Sadly, the UK and increasing swathes of Europe and the globe are dominated by neoliberal and racist politics. A country does not simply inform its MEPs to vacate the European Parliament, burn all copies of the acquis communautaire and saunter into social democracy. I write this on the eve of the ‘Meaningful Vote’ on May’s Brexit deal. The UK’s withdrawal from the EU has been orchestrated by a fractious Conservative Party responsible for the imposition of a politically driven austerity programme which has done unconscionable harm to the nation’s poorest and most vulnerable. Loud voices within the Conservative Party would be delighted to see the UK adopt a Singapore style economic model. One must thus question Lapavitsas on his own terms: perhaps leaving the European Union, under the current Conservative executive, would do more to further neoliberal economics than to thwart it. Questions of the broader ascendancy of populist, racializing and neo-imperial imaginations are absent from the book. Ultimately, Lapavitsas is convincing that neoliberal imperatives dominate EU policy, but the book fails to provide a left case for secession from the European Union. There is not even a consideration that progressives who follow Lapavitsas may be jumping out of the neoliberal frying pan of the EU and into the authoritarian, racist neoliberal fire of unknown and terrifying dimensions.

17 January 2019

2 comments

  1. An interesting review, which I enjoyed reading (I was also at the event, which was full of energy and optimism). But I think that the reviewer doesn’t take seriously enough the argument Lapavitsas makes about democracy and popular sovereignty (mainly in Chapter 1). I agree that the majority of the book is devoted to demonstrating that the EU is an institution that serves the interests of capital, which is an important step forward from seeing the EU as neutral (as the British Left often does). But there is another strand to Lapavitsas’ argument, which moves it from the Left case against the EU to the Left case for Brexit. In essence, this is the claim that Brexit is inextricably tied up with the demand of the working class for popular sovereignty. As people like Chris Bickerton have argued, the EU is not only undemocratically structured but also in our transition from a nation state to a member state we lose the ability to hold our representatives fully to political account, as they seek legitimacy for political decisions from the EU rather than domestic political contestation. This is the major argument from a political point of view against the EU, and in my opinion the class analysis and the defence of democracy in Lapavitsas’ account more than establish ‘The Left Case Against the EU’. What we do next after leaving is as always a matter of fighting for socialism, with no guarantees. We should also recognise, though, that it’s easier to organise nationally than internationally.
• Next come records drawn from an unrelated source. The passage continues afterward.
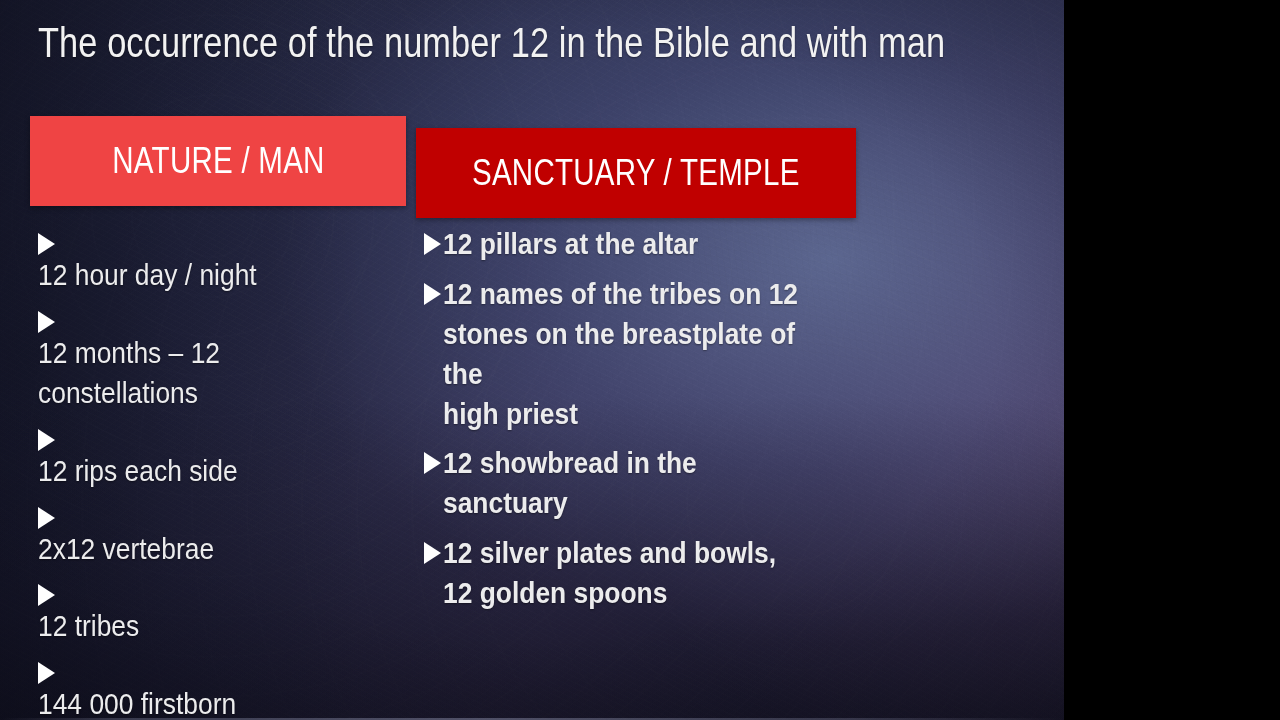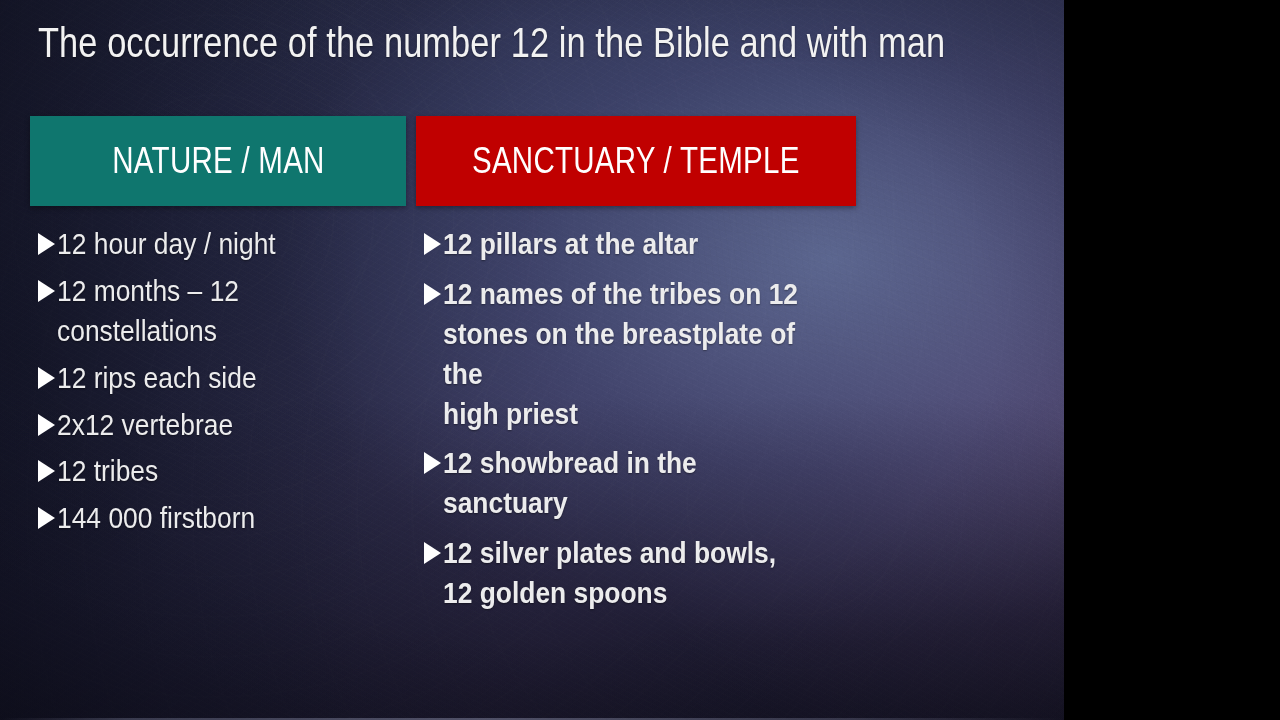--- a/index.html
+++ b/index.html
@@ -197,7 +197,7 @@
     <div id="title">The occurrence of the number 12 in the Bible and with man</div>
 
     <div class="header-row">
-      <div class="hdr hdr-nature" style="background: #0f766e; justify-content: center;">
+      <div class="hdr hdr-nature" style="background: #ef4444; justify-content: center;">
         <span>NATURE / MAN</span>
       </div>
       <div class="hdr hdr-temple" style="background: rgb(192, 0, 0);">

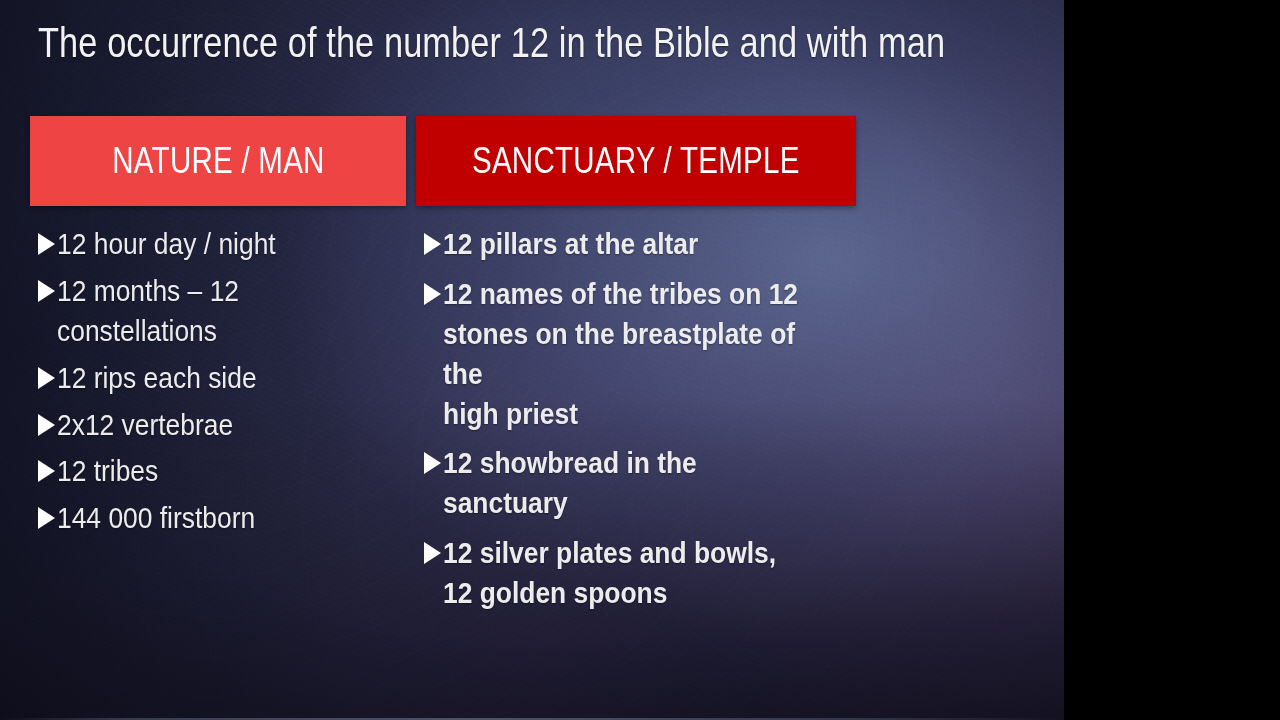--- a/index.html
+++ b/index.html
@@ -141,7 +141,7 @@
     white-space: nowrap;
   }
   .hdr-nature { width: 376px; }
-  .hdr-temple { width: 440px; }
+  .hdr-temple { width: 440px; margin-top: 12px; }
 
   .col {
     position: absolute;

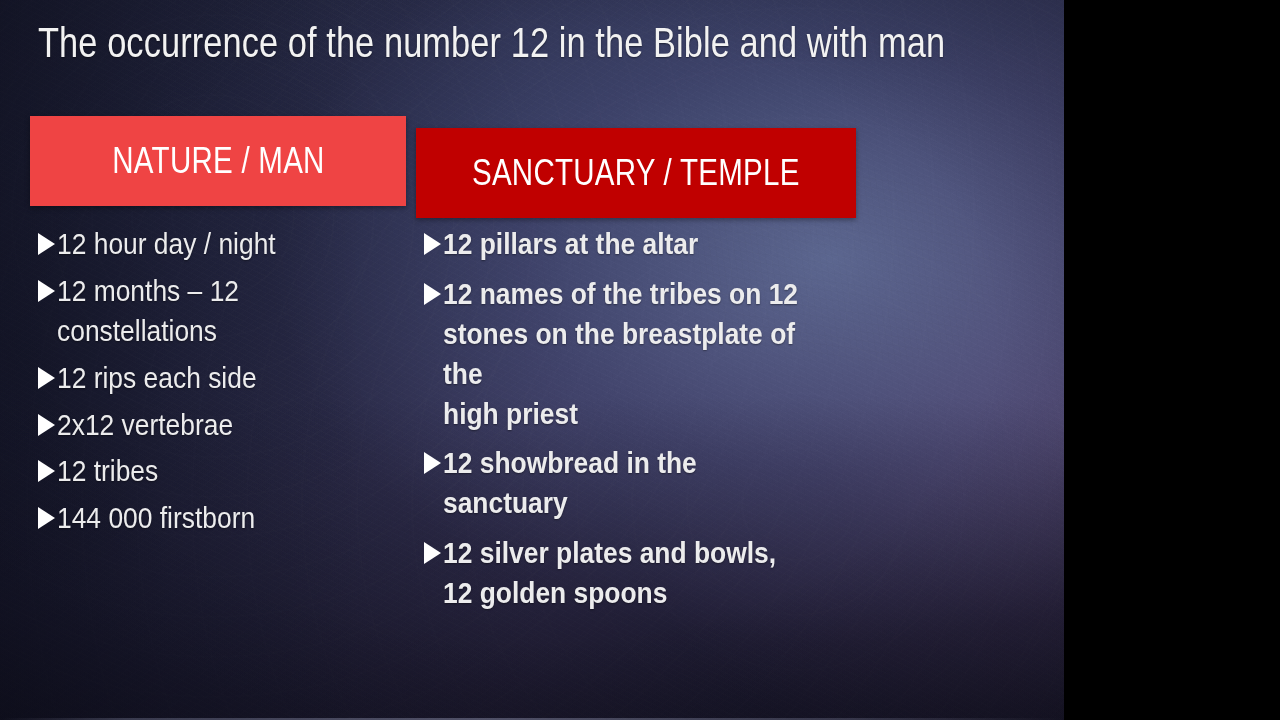--- a/index.html
+++ b/index.html
@@ -155,7 +155,7 @@
     align-items: flex-start;
     margin-bottom: 5px;
   }
-  .col-left  .bullet { margin-bottom: 7px; }
+  .col-left  .bullet { margin-bottom: 7px; flex-direction: column; }
   .col-right .bullet { margin-bottom: 10px; font-weight: bold; }
 
   .tri {

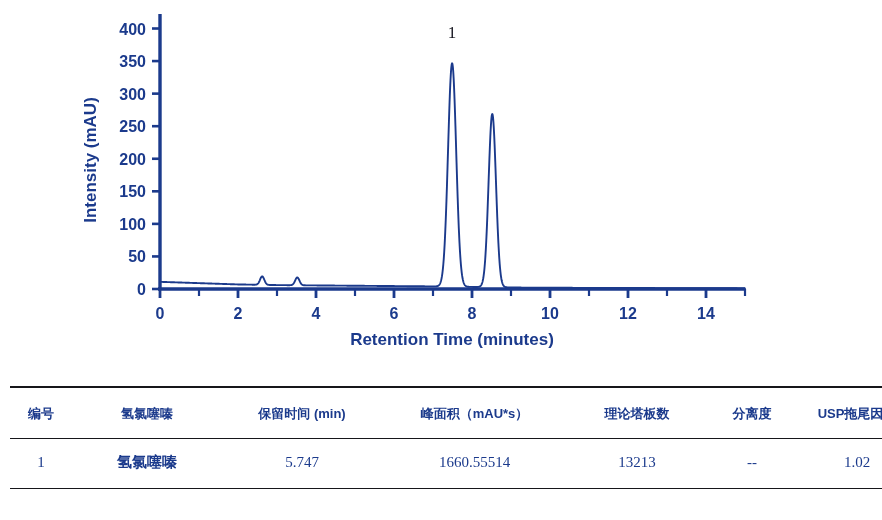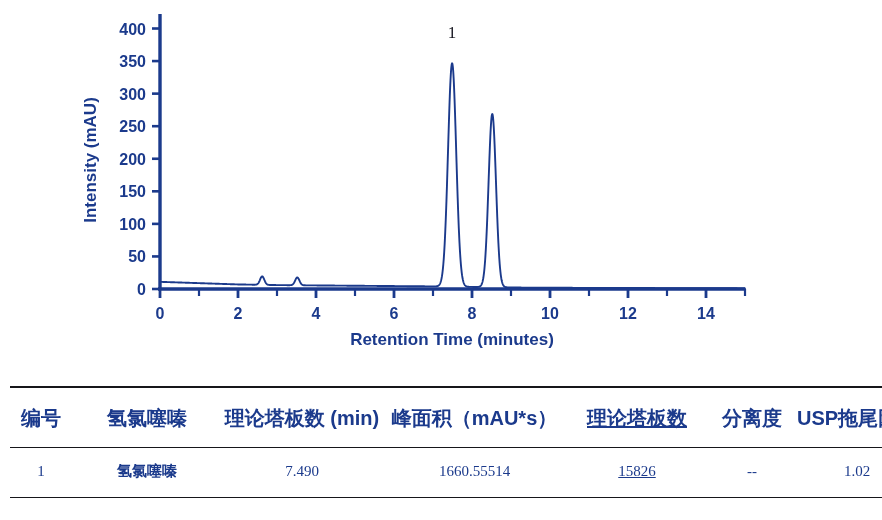--- a/index.html
+++ b/index.html
@@ -56,7 +56,7 @@
   #results-table thead th {
     font-family: "Liberation Sans", sans-serif;
     font-weight: bold;
-    font-size: 20px;
+    font-size: 13px;
     color: #1b3a8c;
     text-align: center;
     padding: 17px 0 15px 0;

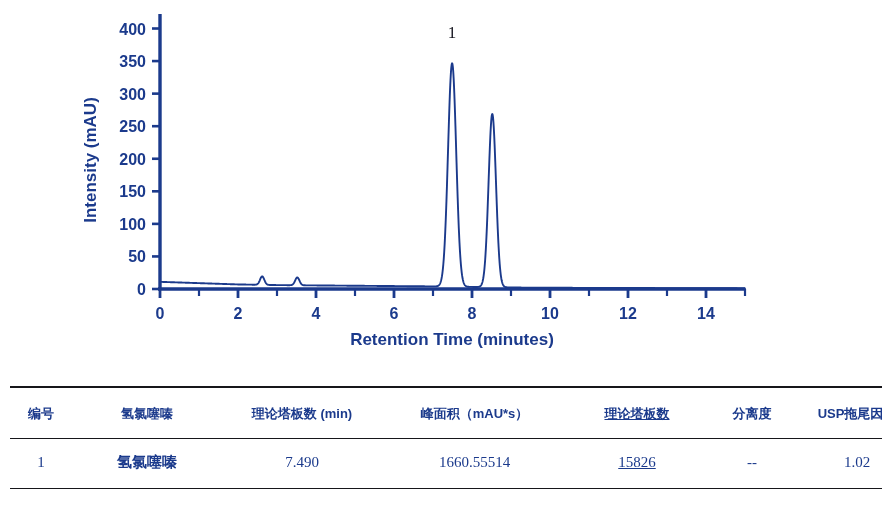--- a/index.html
+++ b/index.html
@@ -160,7 +160,7 @@
     <tr>
       <th class="col-idx">编号</th>
       <th class="col-name">氢氯噻嗪</th>
-      <th class="col-rt">理论塔板数 (min)</th>
+      <th class="col-rt">保留时间 (min)</th>
       <th class="col-area">峰面积（mAU*s）</th>
       <th class="col-plates">理论塔板数</th>
       <th class="col-res">分离度</th>

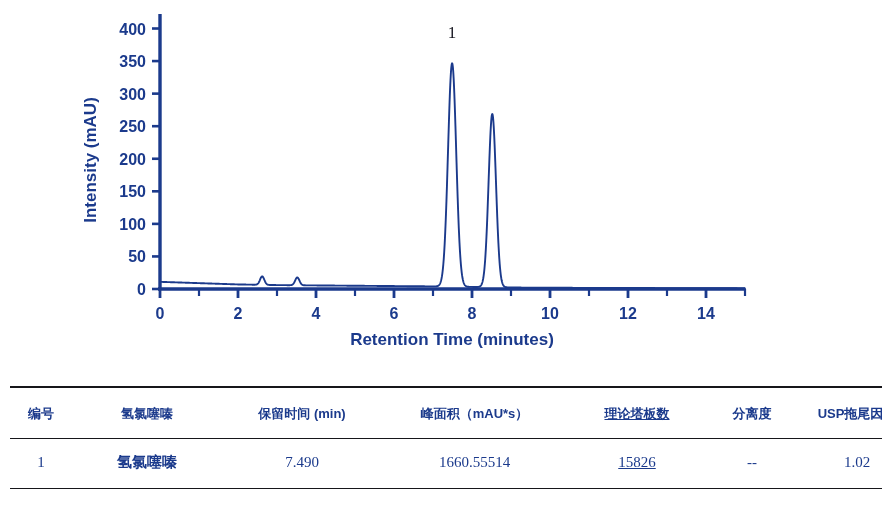--- a/index.html
+++ b/index.html
@@ -81,7 +81,7 @@
   .col-name   { width: 150px; }
   .col-rt     { width: 160px; }
   .col-area   { width: 185px; }
-  .col-plates { width: 140px; text-decoration: underline; }
+  .col-plates { width: 140px; }
   .col-res    { width: 90px; }
   .col-tail   { width: 120px; }
 </style>

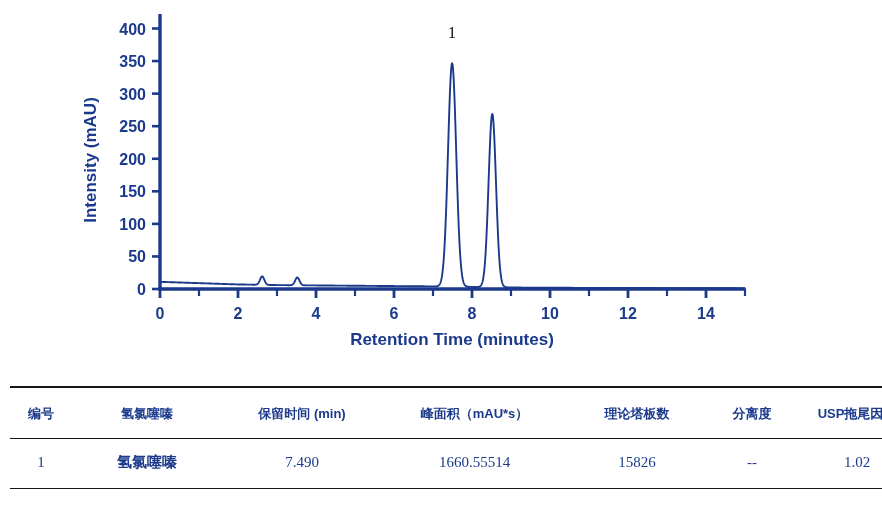--- a/index.html
+++ b/index.html
@@ -171,7 +171,7 @@
     <tr>
       <td class="col-idx">1</td>
       <td class="col-name cell-name">氢氯噻嗪</td>
-      <td class="col-rt">7.490</td>
+      <td class="col-rt">5.747</td>
       <td class="col-area">1660.55514</td>
       <td class="col-plates">15826</td>
       <td class="col-res">--</td>

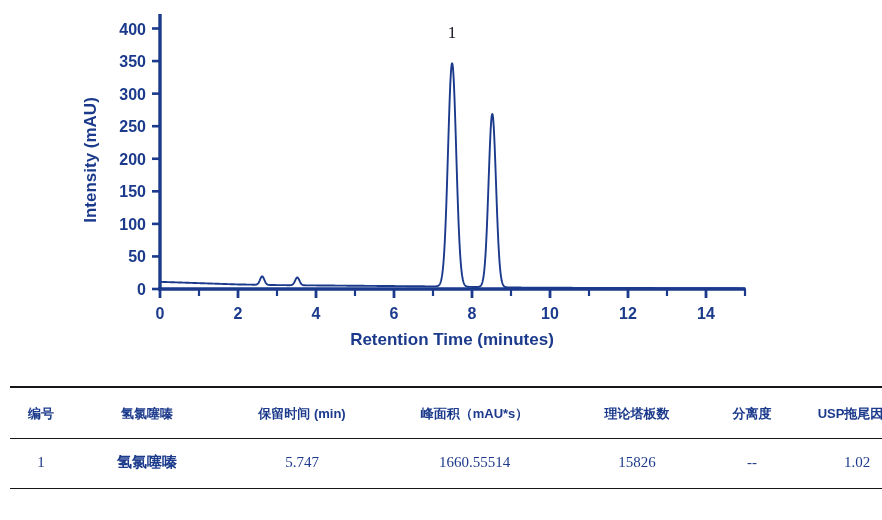--- a/index.html
+++ b/index.html
@@ -173,7 +173,7 @@
       <td class="col-name cell-name">氢氯噻嗪</td>
       <td class="col-rt">5.747</td>
       <td class="col-area">1660.55514</td>
-      <td class="col-plates">15826</td>
+      <td class="col-plates">13213</td>
       <td class="col-res">--</td>
       <td class="col-tail">1.02</td>
     </tr>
    Although it’s a bit obnoxious to post your own writing in response, I have expanded on some of these points in a review here – https://medium.com/@gthoare/the-european-union-and-the-left-review-of-the-left-case-against-the-eu-by-costas-lapavitsas-3dea75662333

  2. George Hoare writes, ‘We should also recognise, though, that it’s easier to organise nationally than internationally.’ This is not always the case. If we consider the force of socialist arguments in local populations in Europe (and in their MEPs), Europe offers a better prospect of making significant advances. If we consider the wider question of global warming, the UK outside of the EU is likely to be a greater rather than a lesser threat.